The main problem with proofs-by-analogy such as this is that they disregard most of the characteristics that make biological questions complex in the first place. Non-coding DNA evolves not as part of a simple, goal-directed, constant-rate process, but one typified by the influence of non-adaptive processes (e.g., gene duplication and pseudogenization), selection at multiple levels (e.g, both intragenomic and organismal), and open-ended trajectories. An “evolutionary” simulation this may be, but a model of biological evolution it is not.

Finally, it is essential to note that “non-coding elements make future evolution possible” explanations, though invoked by an alarming number of genome biologists, contradict basic evolutionary principles. Natural selection cannot favour a feature, especially a potentially costly one such as the presence of large amounts of non-coding DNA, because it may be useful down the line. Selection occurs in the here and now, and is based on reproductive success relative to competing alternatives. Long-term consequences are not part of the equation except in artificial situations where there is a pre-determined finish line to which variants are made to race.
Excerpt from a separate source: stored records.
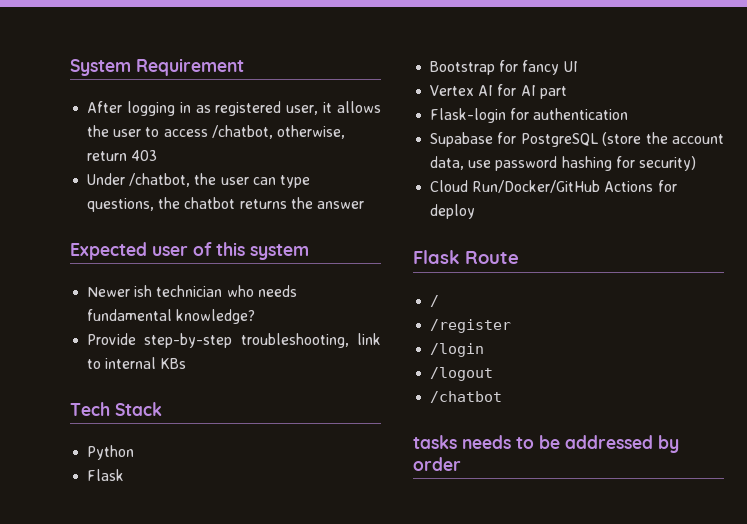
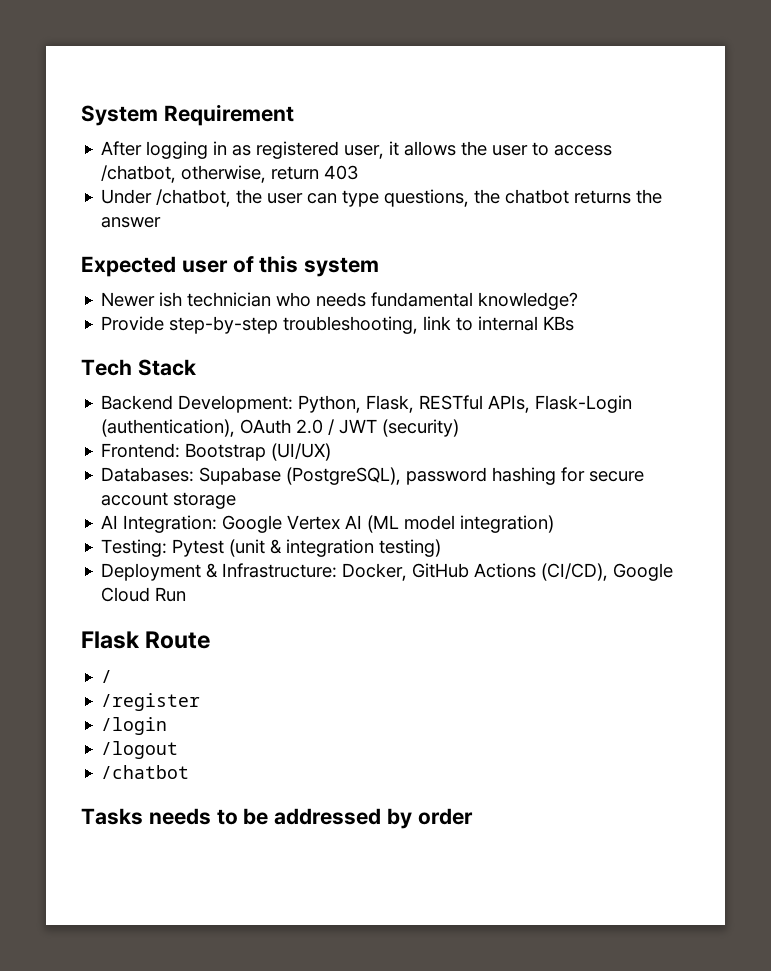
- Python
- Flask
- Bootstrap for fancy UI
- Vertex AI for AI part
- Flask-login for authentication
- Supabase for PostgreSQL (store the account data, use password hashing for security)
- Cloud Run/Docker/GitHub Actions for deploy
+ Backend Development: Python, Flask, RESTful APIs, Flask-Login (authentication), OAuth 2.0 / JWT (security)
+ Frontend: Bootstrap (UI/UX)
+ Databases: Supabase (PostgreSQL), password hashing for secure account storage
+ AI Integration: Google Vertex AI (ML model integration)
+ Testing: Pytest (unit & integration testing)
+ Deployment & Infrastructure: Docker, GitHub Actions (CI/CD), Google Cloud Run
- tasks needs to be addressed by order
+ Tasks needs to be addressed by order

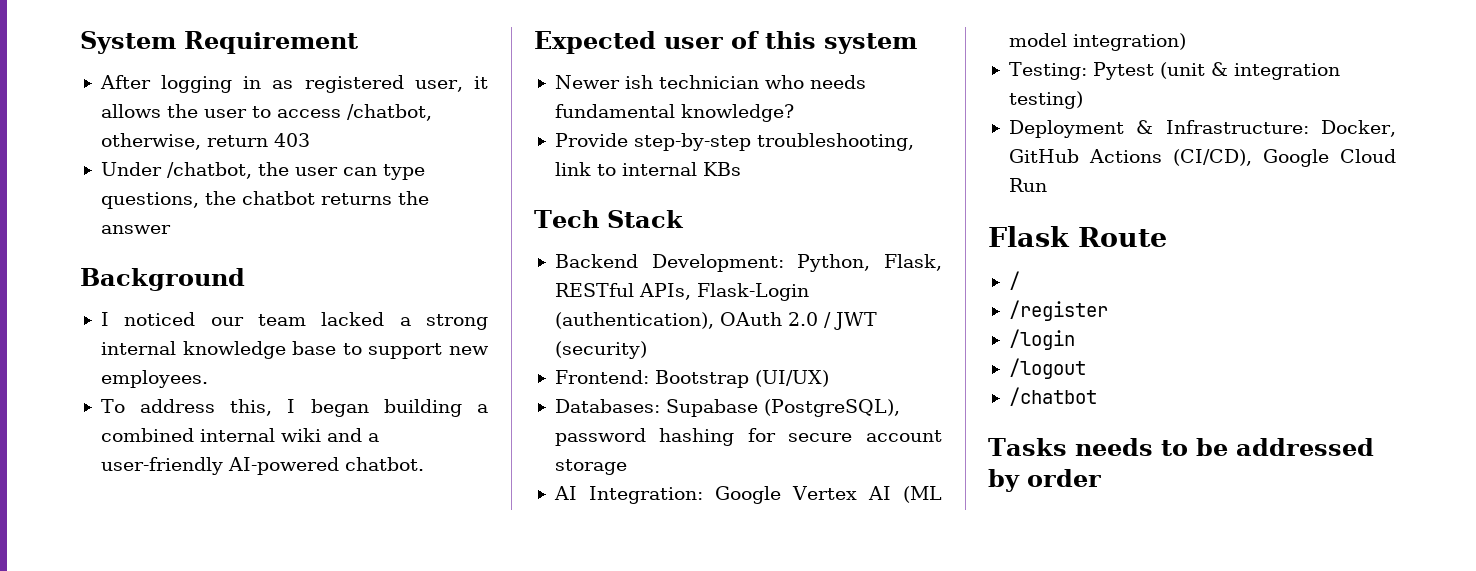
+ Background
+ I noticed our team lacked a strong internal knowledge base to support new employees.
+ To address this, I began building a combined internal wiki and a user-friendly AI-powered chatbot.

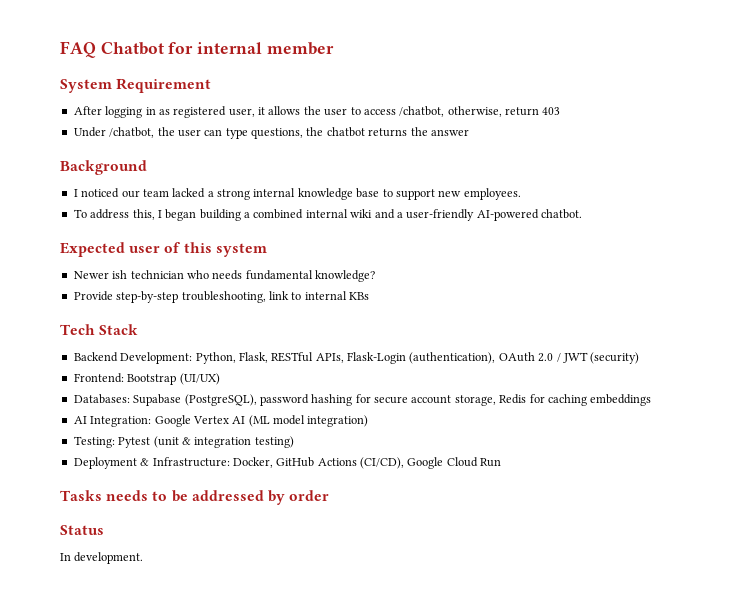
+ FAQ Chatbot for internal member
- Databases: Supabase (PostgreSQL), password hashing for secure account storage
+ Databases: Supabase (PostgreSQL), password hashing for secure account storage, Redis for caching embeddings
- Flask Route
- /
- /register
- /login
- /logout
- /chatbot
+ Status
+ In development.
That said, there can be long-term consequences in which inter-lineage sorting plays a role. In terms of processes such as alternative splicing and exon shuffling, which rely on the existence of non-coding introns, an effect on evolvability is plausible and may help to explain why lineages of eukaryotes with introns are so common (Doolittle 1987; Patthy 1999; Carroll 2002). However, this is not necessarily linked to total non-coding DNA amount. For a process of inter-lineage sorting to affect genome size more generally, large amounts of non-coding DNA would have to be insufficiently detrimental in the short term to be removed by organism-level selection, and would have to improve lineage survival and/or enhance speciation rates, such that over time one would observe a world dominated by lineages with huge genomes. In principle, this would be compatible with the conclusions of the model under discussion, at least in broad outline. In practice, however, this is undone by evidence that lineages with exorbitant genomes are restricted to narrower habitats (e.g., Knight et al. 2005), are less speciose (e.g., Olmo 2006), and may be more prone to extinction (e.g., Vinogradov 2003) than those with smaller genomes.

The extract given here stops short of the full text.